The award of indemnity costs on successful conclusion of the arbitration proceedings, brought against one of the coal concession companies to which the group has advanced monies, resulted in recovery in January 2021 of USD5.8 million of the group's advances. If, as is expected, the coal concession company concerned commences mining in the near future, further repayments of group advances can be expected. As detailed under "Stone and coal interests" in the "Strategic report" of the annual report, the group can also expect the stone concession company to which the group has advanced monies to commence repayment of those advances.

Whilst the group will continue to incur capital expenditure on necessary replacement of plant, replanting of the oldest plantings and limited extension planting, completion of the extension of the group's newest mill (which was delayed by the Covid-19 pandemic) will provide the group with sufficient processing capacity for the foreseeable future. Annual capital expenditure on the plantation operations going forward can therefore be expected to be nearer to the level incurred in 2020 than the much higher levels seen in earlier years. This should mean that the group's improving cash flows can be used to reduce indebtedness, the level of pre-sale advances and address the arrears of preference dividend.

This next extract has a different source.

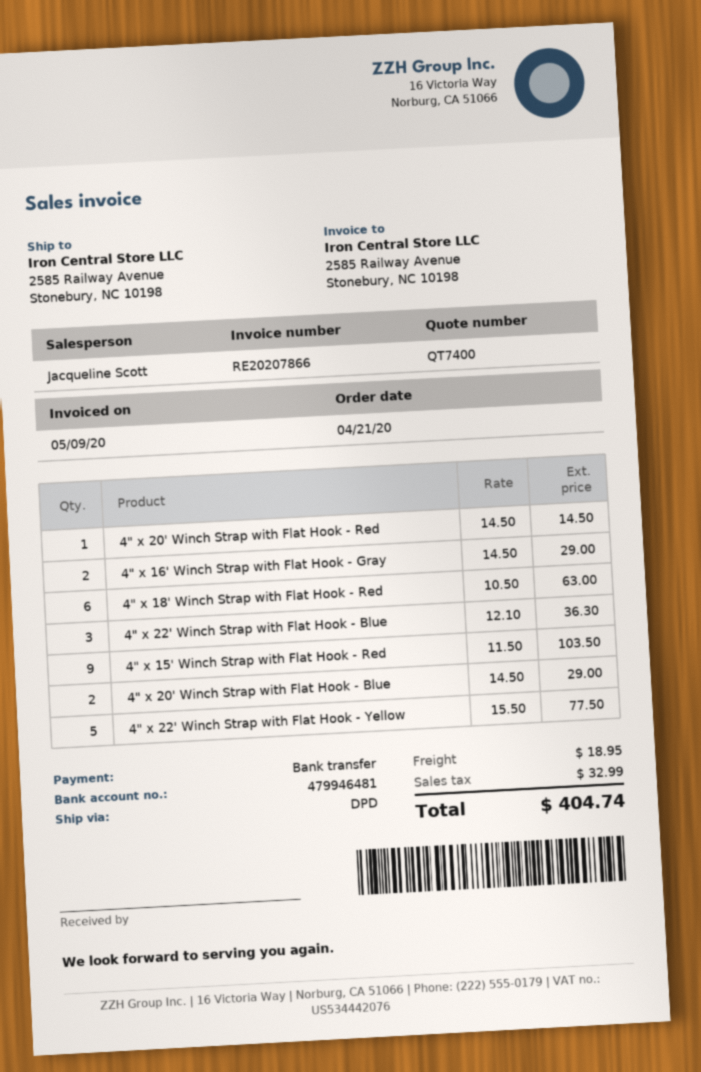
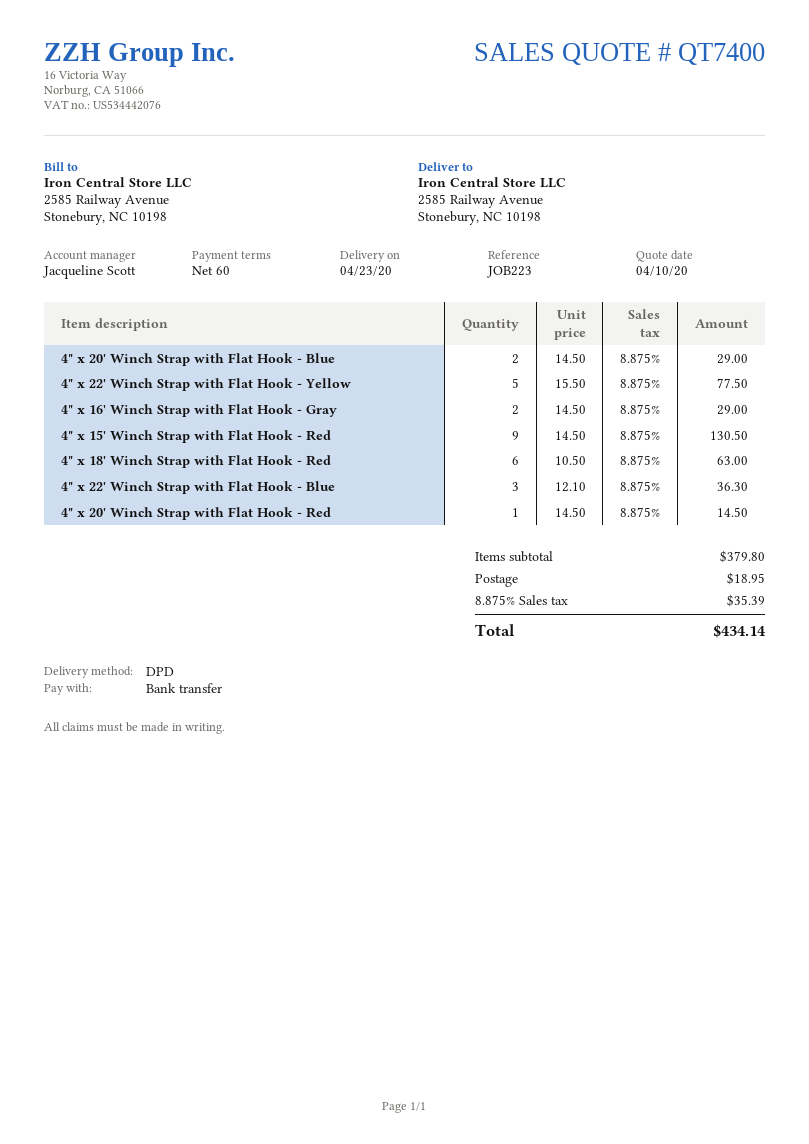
4" x 15' Winch Strap with Flat Hook - Red: 9 x 11.50 = 103.50 -> 9 x 14.50 = 130.50
tax: 32.99 -> 35.39
total: 404.74 -> 434.14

Concurrently with the discussions with Mandiri, the group has been exploring alternative sources of finance, including equity (in the form of ordinary or preference shares), equity linked instruments and trade finance to strengthen the group's balance sheet. The group is confident that funding from pre-sale advances can if necessary be continued at current levels and that the group's improving financial position will support further financing if required.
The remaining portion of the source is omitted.